EXERCISE DESCRIPTION ▸ Below are the records; give again exactly the line with "- 1. Seringnya", the line with "skills, teaching me what I didn’t want.", and each line that lies between them, and nothing besides.

DATA SHOWN ▸
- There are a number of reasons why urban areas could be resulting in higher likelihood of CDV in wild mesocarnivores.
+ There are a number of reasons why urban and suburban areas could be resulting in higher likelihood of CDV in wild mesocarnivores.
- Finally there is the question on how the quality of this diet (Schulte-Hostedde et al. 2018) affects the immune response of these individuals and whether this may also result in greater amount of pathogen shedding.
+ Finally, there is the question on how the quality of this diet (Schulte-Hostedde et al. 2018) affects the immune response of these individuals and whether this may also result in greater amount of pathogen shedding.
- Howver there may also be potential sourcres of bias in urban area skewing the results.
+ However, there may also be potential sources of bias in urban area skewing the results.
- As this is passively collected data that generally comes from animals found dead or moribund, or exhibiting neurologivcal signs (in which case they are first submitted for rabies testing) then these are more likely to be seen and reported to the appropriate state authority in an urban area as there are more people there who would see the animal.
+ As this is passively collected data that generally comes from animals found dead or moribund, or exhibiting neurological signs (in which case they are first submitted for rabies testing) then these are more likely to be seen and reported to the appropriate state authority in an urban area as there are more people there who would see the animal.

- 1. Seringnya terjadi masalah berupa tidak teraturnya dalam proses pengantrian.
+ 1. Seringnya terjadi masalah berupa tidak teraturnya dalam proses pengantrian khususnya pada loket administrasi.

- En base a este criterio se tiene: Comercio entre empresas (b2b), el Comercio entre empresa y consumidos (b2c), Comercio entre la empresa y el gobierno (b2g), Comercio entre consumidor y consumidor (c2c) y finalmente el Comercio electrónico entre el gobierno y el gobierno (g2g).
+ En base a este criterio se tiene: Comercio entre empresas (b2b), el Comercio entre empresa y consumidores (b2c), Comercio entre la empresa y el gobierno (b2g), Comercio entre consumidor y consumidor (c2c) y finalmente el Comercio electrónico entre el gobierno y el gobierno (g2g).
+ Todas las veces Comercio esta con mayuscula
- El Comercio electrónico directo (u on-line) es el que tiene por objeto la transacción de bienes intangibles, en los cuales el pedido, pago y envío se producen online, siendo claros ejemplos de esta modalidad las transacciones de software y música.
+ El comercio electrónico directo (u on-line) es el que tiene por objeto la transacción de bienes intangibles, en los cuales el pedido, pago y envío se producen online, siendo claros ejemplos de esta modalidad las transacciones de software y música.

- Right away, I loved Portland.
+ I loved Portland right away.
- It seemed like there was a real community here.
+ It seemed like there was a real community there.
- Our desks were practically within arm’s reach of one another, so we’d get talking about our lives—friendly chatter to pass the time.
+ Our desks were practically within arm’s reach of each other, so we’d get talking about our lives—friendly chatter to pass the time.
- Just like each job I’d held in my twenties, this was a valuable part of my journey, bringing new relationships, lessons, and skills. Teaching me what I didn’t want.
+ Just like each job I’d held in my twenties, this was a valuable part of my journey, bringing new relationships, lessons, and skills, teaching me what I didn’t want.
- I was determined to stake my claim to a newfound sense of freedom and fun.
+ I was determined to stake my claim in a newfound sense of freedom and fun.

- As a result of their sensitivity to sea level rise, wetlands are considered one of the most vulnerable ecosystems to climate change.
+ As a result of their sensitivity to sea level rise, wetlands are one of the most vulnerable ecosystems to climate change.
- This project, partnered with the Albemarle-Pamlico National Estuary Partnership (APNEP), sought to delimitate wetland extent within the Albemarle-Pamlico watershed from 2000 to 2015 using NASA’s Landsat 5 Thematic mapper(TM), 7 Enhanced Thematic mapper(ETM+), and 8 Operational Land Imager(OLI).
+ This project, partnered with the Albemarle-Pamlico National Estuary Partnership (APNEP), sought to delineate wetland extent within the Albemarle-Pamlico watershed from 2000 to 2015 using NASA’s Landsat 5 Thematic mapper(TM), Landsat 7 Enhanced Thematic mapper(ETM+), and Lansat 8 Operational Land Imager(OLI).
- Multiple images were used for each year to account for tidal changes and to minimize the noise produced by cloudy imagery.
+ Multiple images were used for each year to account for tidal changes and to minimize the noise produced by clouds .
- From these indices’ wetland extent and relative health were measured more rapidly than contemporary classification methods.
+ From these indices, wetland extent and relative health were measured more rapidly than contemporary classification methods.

SOLUTION FOR THIS EXERCISE ▸
- 1. Seringnya terjadi masalah berupa tidak teraturnya dalam proses pengantrian.
+ 1. Seringnya terjadi masalah berupa tidak teraturnya dalam proses pengantrian khususnya pada loket administrasi.

- En base a este criterio se tiene: Comercio entre empresas (b2b), el Comercio entre empresa y consumidos (b2c), Comercio entre la empresa y el gobierno (b2g), Comercio entre consumidor y consumidor (c2c) y finalmente el Comercio electrónico entre el gobierno y el gobierno (g2g).
+ En base a este criterio se tiene: Comercio entre empresas (b2b), el Comercio entre empresa y consumidores (b2c), Comercio entre la empresa y el gobierno (b2g), Comercio entre consumidor y consumidor (c2c) y finalmente el Comercio electrónico entre el gobierno y el gobierno (g2g).
+ Todas las veces Comercio esta con mayuscula
- El Comercio electrónico directo (u on-line) es el que tiene por objeto la transacción de bienes intangibles, en los cuales el pedido, pago y envío se producen online, siendo claros ejemplos de esta modalidad las transacciones de software y música.
+ El comercio electrónico directo (u on-line) es el que tiene por objeto la transacción de bienes intangibles, en los cuales el pedido, pago y envío se producen online, siendo claros ejemplos de esta modalidad las transacciones de software y música.

- Right away, I loved Portland.
+ I loved Portland right away.
- It seemed like there was a real community here.
+ It seemed like there was a real community there.
- Our desks were practically within arm’s reach of one another, so we’d get talking about our lives—friendly chatter to pass the time.
+ Our desks were practically within arm’s reach of each other, so we’d get talking about our lives—friendly chatter to pass the time.
- Just like each job I’d held in my twenties, this was a valuable part of my journey, bringing new relationships, lessons, and skills. Teaching me what I didn’t want.
+ Just like each job I’d held in my twenties, this was a valuable part of my journey, bringing new relationships, lessons, and skills, teaching me what I didn’t want.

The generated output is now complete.